It’s your data!
Last week I went to a well known retail outlet to purchase a new television.
After working my way through a variety of displays and probably annoying the sales assistant with a variety of questions and making them turn several models around so I could see what sort of connections they had, I settled on a 40-inch flat screen.
After being told I would have to drive to the rear of the store to collect the item, I made my way to a PayPoint. The sales assistant started to tap away at the computer.
Once he had logged in, he asked for my name, address, postcode, phone number and email. “Why do you need those?” I enquired. “So we can process the sale,” he replied.
“Well I am paying by credit card, so there isn’t any need for those is there?”
At this point, they looked a little perplexed. “I can’t process the sale without those details,” they said.

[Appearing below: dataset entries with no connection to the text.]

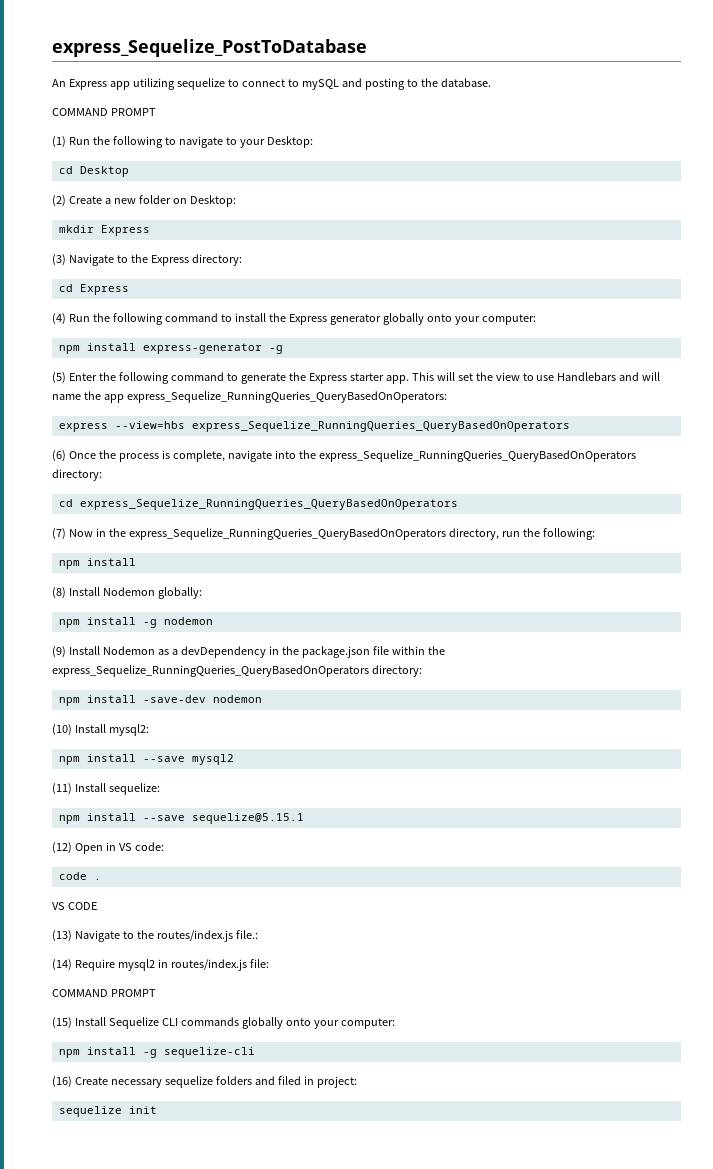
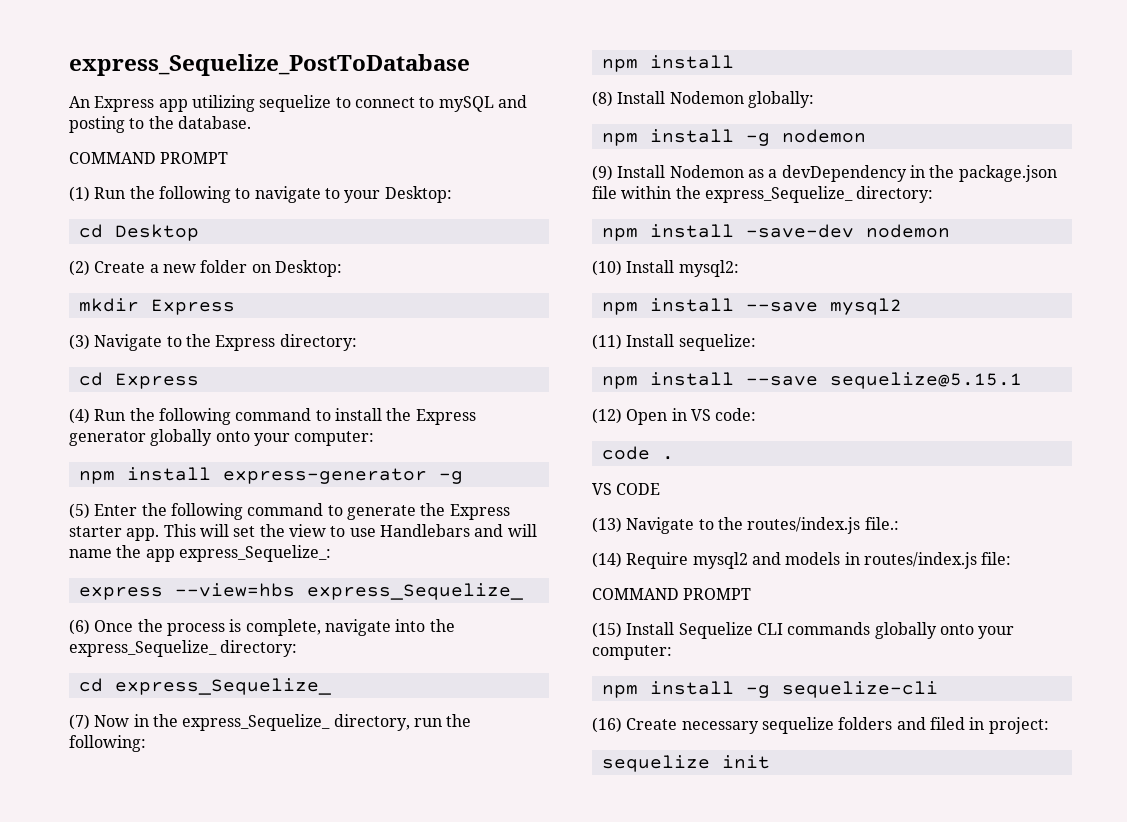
[126,391,447,403] express_Sequelize_RunningQueries_QueryBasedOnOperators: -> [178,545,331,562] express_Sequelize_:
[191,421,570,432] express_Sequelize_RunningQueries_QueryBasedOnOperators -> [306,583,523,600] express_Sequelize_
[318,450,636,462] [52,469,102,481] [58,499,458,510] express_Sequelize_RunningQueries_QueryBasedOnOperators directory: // cd express_Sequelize_RunningQueries_QueryBasedOnOperators -> [69,640,298,657] [78,678,331,695] express_Sequelize_ directory: // cd express_Sequelize_
[128,528,446,540] express_Sequelize_RunningQueries_QueryBasedOnOperators -> [182,714,331,731] express_Sequelize_
[52,665,369,677] express_Sequelize_RunningQueries_QueryBasedOnOperators -> [704,186,853,203] express_Sequelize_
(155, 965) none -> [751,552,841,565] and models

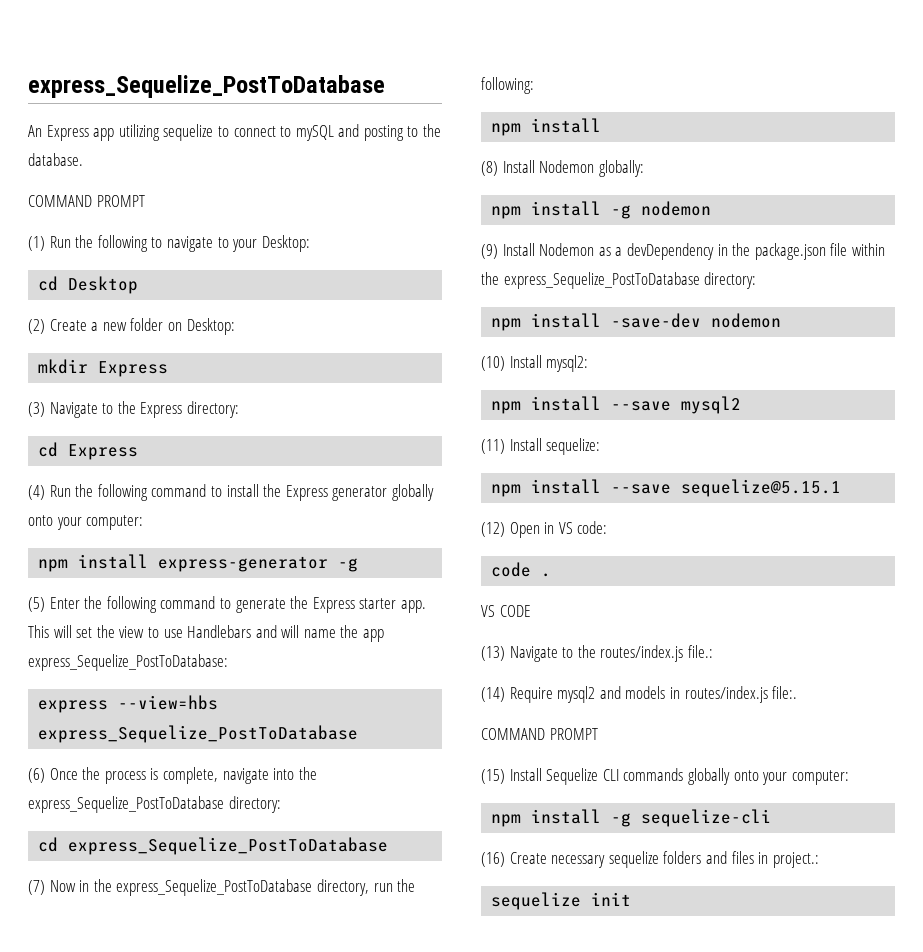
[178,545,331,562] express_Sequelize_: -> [28,654,228,671] express_Sequelize_PostToDatabase:
[306,583,523,600] express_Sequelize_ -> [38,725,359,743] express_Sequelize_PostToDatabase
[69,640,298,657] [78,678,331,695] express_Sequelize_ directory: // cd express_Sequelize_ -> [28,796,281,813] [38,837,389,855] express_Sequelize_PostToDatabase directory: // cd express_Sequelize_PostToDatabase
[182,714,331,731] express_Sequelize_ -> [116,879,313,896] express_Sequelize_PostToDatabase
[704,186,853,203] express_Sequelize_ -> [503,272,700,289] express_Sequelize_PostToDatabase
[981,552,1012,565] file: -> [772,686,798,699] file:.
[929,717,1049,734] filed in project: -> [731,851,819,868] files in project.:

I was a little confused at this point. If I was purchasing a smaller item like a kettle or toaster, I am sure the store wouldn’t have asked me for the same information.
“What are you going to do with all that information?” At this point, the sales assistant looked a bit like a rabbit caught in headlights. “Well, I can’t sell it to you without that information.”

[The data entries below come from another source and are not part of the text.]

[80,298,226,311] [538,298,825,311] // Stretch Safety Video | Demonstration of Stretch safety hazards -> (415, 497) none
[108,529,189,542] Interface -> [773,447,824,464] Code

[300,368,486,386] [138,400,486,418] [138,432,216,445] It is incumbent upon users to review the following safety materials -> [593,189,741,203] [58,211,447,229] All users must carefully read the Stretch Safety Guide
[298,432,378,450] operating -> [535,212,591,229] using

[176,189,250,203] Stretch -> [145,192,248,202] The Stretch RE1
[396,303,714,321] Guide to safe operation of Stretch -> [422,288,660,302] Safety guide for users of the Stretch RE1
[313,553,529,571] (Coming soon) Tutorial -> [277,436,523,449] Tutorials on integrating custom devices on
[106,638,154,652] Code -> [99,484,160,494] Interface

“So let me get this right, you are going to refuse to sell me that television unless I give you all those details?” By now the sales assistant was looking very uncomfortable. “I’m not refusing to sell you the TV. It’s just I can’t sell it to you without the information because the computer won’t let me!”
Oh, I get it the computer is now dictating what a store can sell to people! “Ok, if I give you all those details, what do you do with them? How do you store them? Where do you store them? Who else gets to see that information?” Well, that set of questions just about pushed the poor sales assistant over the edge. “Errrrrrrrrrr” was the reply.
I asked to speak to the manager, and the sales assistant rushed off as quickly as his feet could carry him probably happy to be away from the awkward customer now firing multiple questions at him about his data and what he and the company were going to do with it.
A short time later, the sales assistant arrived back without the manager and explained that he had the override code, so I didn’t have to provide the details. After a couple of updates on the computer, I then used the Chip and Pin and paid for my new TV without supplying any personal information.
The whole encounter got me thinking. I know that we now live in a world of surveillance capitalism. My phone and apps are tracking my every movement. My search history is recorded. My requests to my smart speaker are stored and analysed. Even my credit card purchases are sold to other companies so they can then market other good and services to me, but this seems to have now started to impact outside of the digital world as well.
This isn’t the first shop that has asked me for my details, more and more shops want to send me my receipt by email, and I always say no. However, this was the first shop that had initially said that they couldn’t sell me a product without me handing over my data.
I wonder how many people out there would have challenged the shop the way I did and how many people hand over personal information without even thinking about what that company are going to do with it?
Remember it’s your personal information, your data, your private information and you have the right to know how others are going to use it.